Oh, something I've overlooked by Torchiest:
"The only reason I added that "ridiculous" source is because of your relentless insistence that all sources published after the 1979 date was added to this article are prima facie invalid." But the use of additional, superfluous sources to create the false impression that a claim already in the article was backed by further evidence was what escalated this dispute in the first place. And even if you ignore the fact that it makes a nonsensical conclusion, the Butler source at least makes clear where all its actual information comes from (statements by Warren Robinett) and proves in itself that it's redundant to include, because we already had a testimony of Robinett's belief. The other sources are not prima facie invalid, they are invalid because on close examination they give the reader no choice but to speculate - assuming they go back to Robinett's testimony is speculation (once again, the "taken from Wikipedia" thing was rhethoric hyperbole), but assuming they did anything else is also speculation. I also repeat: I do not claim they're invalid to be cited as claims, only that they are invalid to back matter-of-fact styled statements.
"I have been trying to improve the article." I appreciate that, and I've been noticing the improvements. I've been doing that, too, though more indirectly (I'm not going to touch the edit button on this article). Down below there's still one more contemporary review quoted to include in the article.
"Everything you have presented is circumstantial, not clear cut, while the majority of sources saying 1979 simply state that is the year of release." Yes. It's circumstantial evidence vs. no evidence, and I'm not even trying to establish the version with the circumstantial evidence as "Truth". All I'm saying is that it's a farce to confidently proclaim the version for which there is no evidence (by evidence I mean evidence, not unsubstantiated claims) available. Marty Goldberg mentioned a copy of a so-called "internal ROM release list" (whatever "release" in this context means) on WP:VG. He really should publish it (preferably a facsimile/scan and not a transcript), then it could actually become of use in this matter.
"While you continue arguing about what amounts to a few months difference," I am not concerned with a few months difference. I am concerned with proper sourcing of information. That said, I accept now that Wikipedia as an institution is only concerned with faith in reputation and autority, and when in doubt gives a damn about real evidence, and I'm going to let it rest. My concerns have been heard, and I'm confident you're determined to make it the best it can be under these circumstances, which is more than I expected would ever happen back in 2011/2012. Derboo (talk) 13:11, 1 May 2014 (UTC)

First Action-Adventure?

Is this really the first one? Superman Atari 2600 seems to predate this one,according to wikipedia. --85.115.33.180 (talk) 10:55, 16 February 2014 (UTC)
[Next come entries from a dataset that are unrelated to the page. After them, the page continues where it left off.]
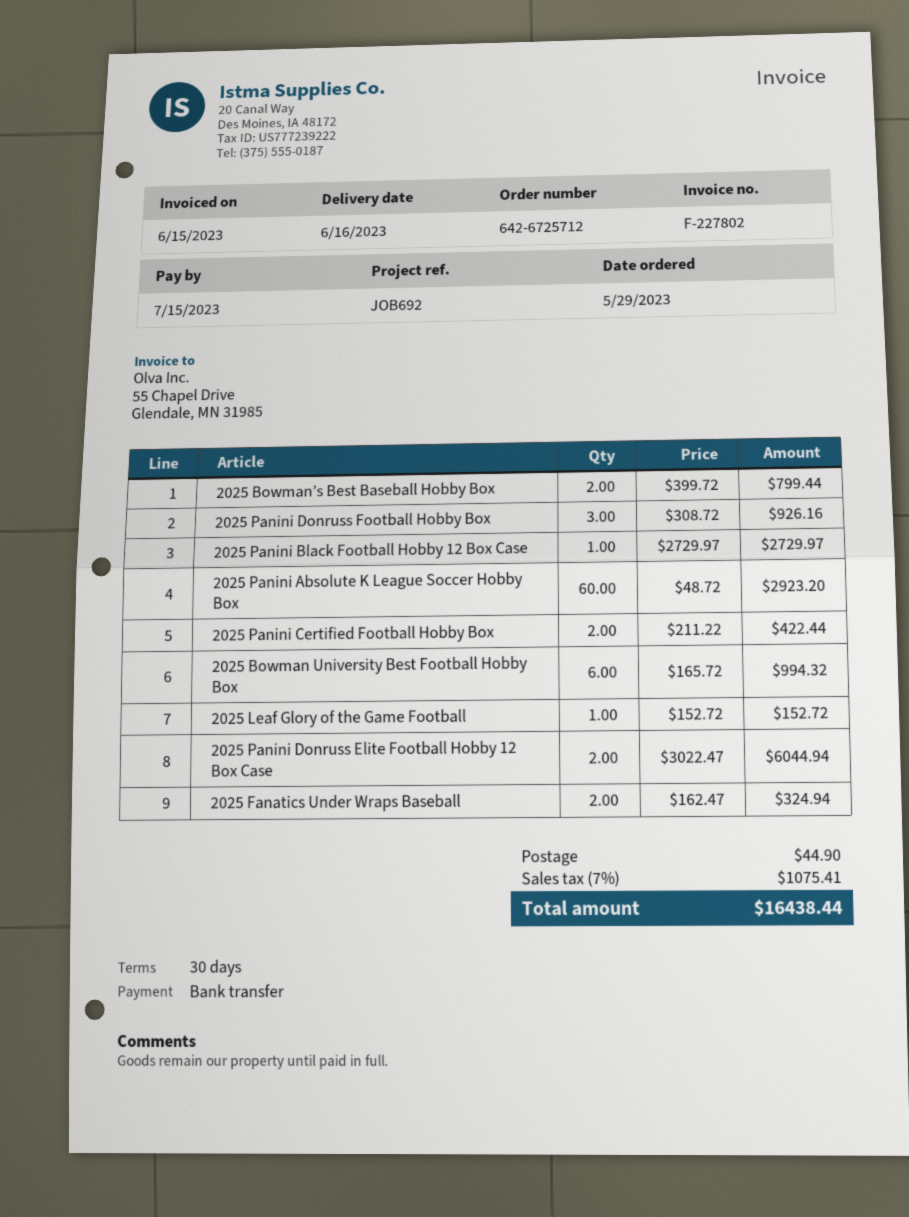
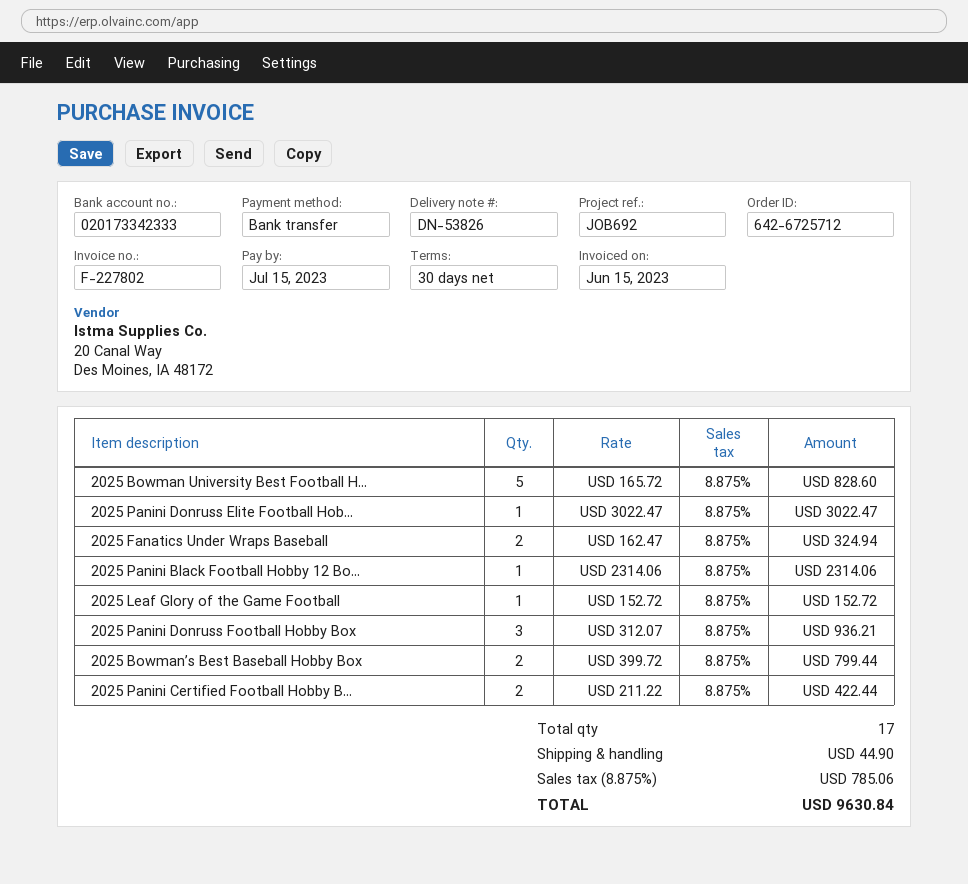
2025 Panini Donruss Football Hobby Box: 3 x 308.72 = 926.16 -> 3 x 312.07 = 936.21
2025 Panini Black Football Hobby 12 Box Case: 1 x 2729.97 = 2729.97 -> 1 x 2314.06 = 2314.06
2025 Panini Absolute K League Soccer Hobby Box: 60 x 48.72 = 2923.20 -> none
2025 Bowman University Best Football Hobby Box: 6 x 165.72 = 994.32 -> 5 x 165.72 = 828.60
2025 Panini Donruss Elite Football Hobby 12 Box Case: 2 x 3022.47 = 6044.94 -> 1 x 3022.47 = 3022.47
tax: 7% = 1075.41 -> 8.875% = 785.06
total: 16438.44 -> 9630.84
Good catch. I went back and reread the source, and it turns out I misinterpreted was it said a little. I've rewritten the text to better match what the source actually says. —Torchiest talkedits 15:21, 16 February 2014 (UTC)
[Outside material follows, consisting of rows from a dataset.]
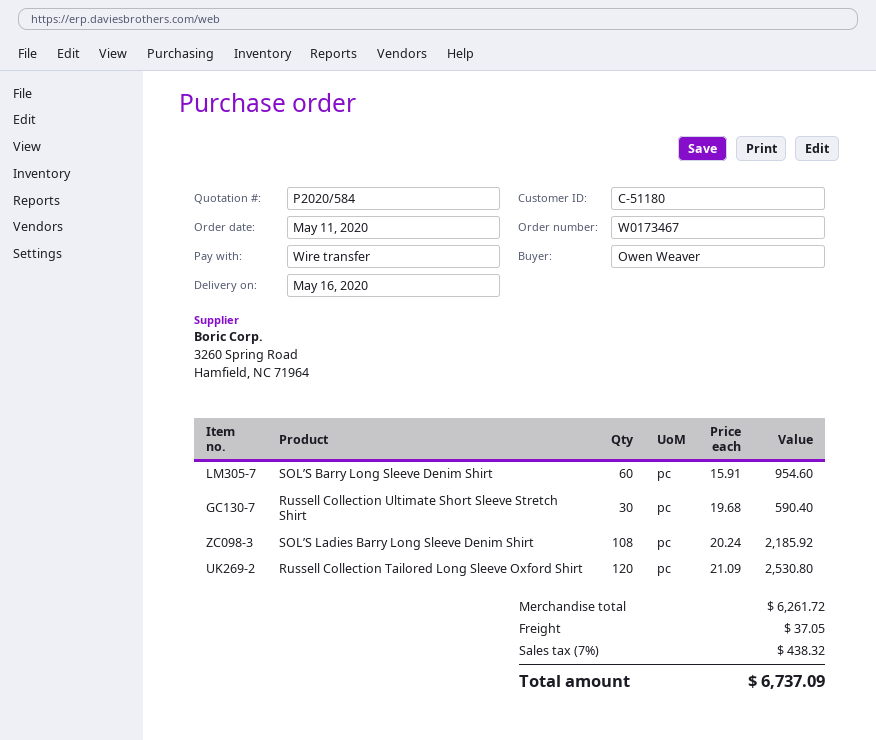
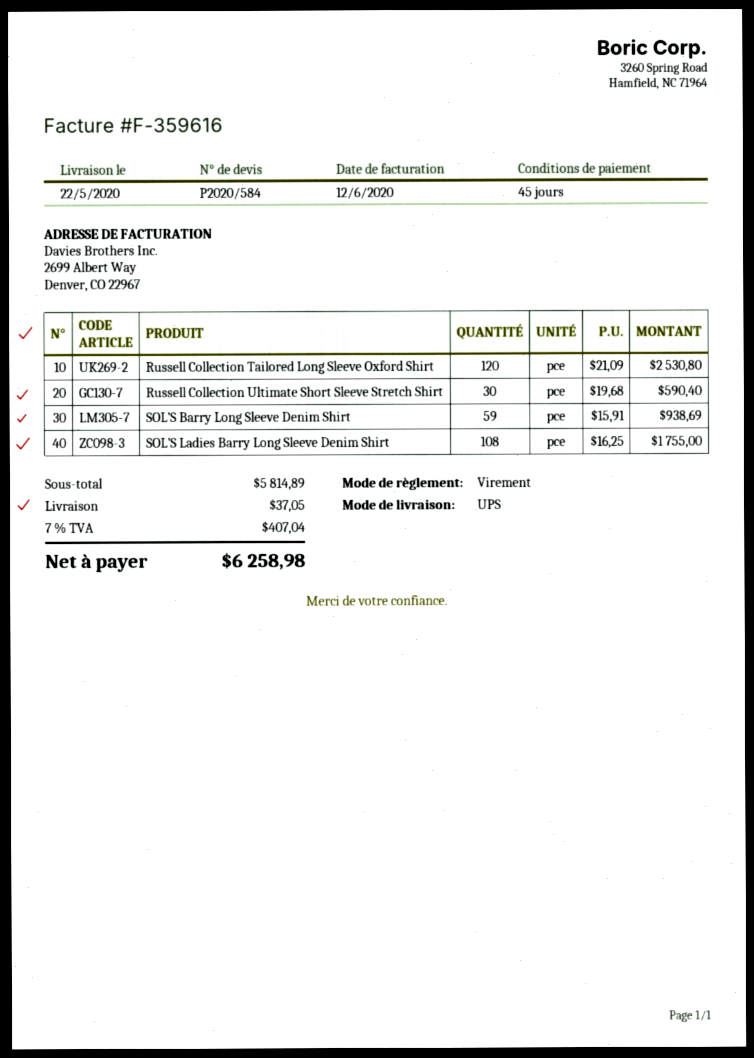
delivery date: 2020-05-16 -> 2020-05-22
SOL’S Barry Long Sleeve Denim Shirt: 60 x 15.91 = 954.60 -> 59 x 15.91 = 938.69
SOL’S Ladies Barry Long Sleeve Denim Shirt: 108 x 20.24 = 2185.92 -> 108 x 16.25 = 1755.00
subtotal: 6261.72 -> 5814.89
tax: 7% = 438.32 -> 7% = 407.04
total: 6737.09 -> 6258.98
I see it was changed back - I still think superman was released first. Its in the atari catalog before adventure is ever mentioned.

Adventure might be the fist popular action adeventure (and good one),but superman was first.213.119.98.217 (talk) 20:42, 27 April 2014 (UTC)

It's a bit complicated. It's possible Superman was released first, but I've read a few sources that indicate that its design was inspired by Adventure, as both programmers were working for Atari at the same time, and Warren Robinett started first. —Torchiest talkedits 20:50, 27 April 2014 (UTC)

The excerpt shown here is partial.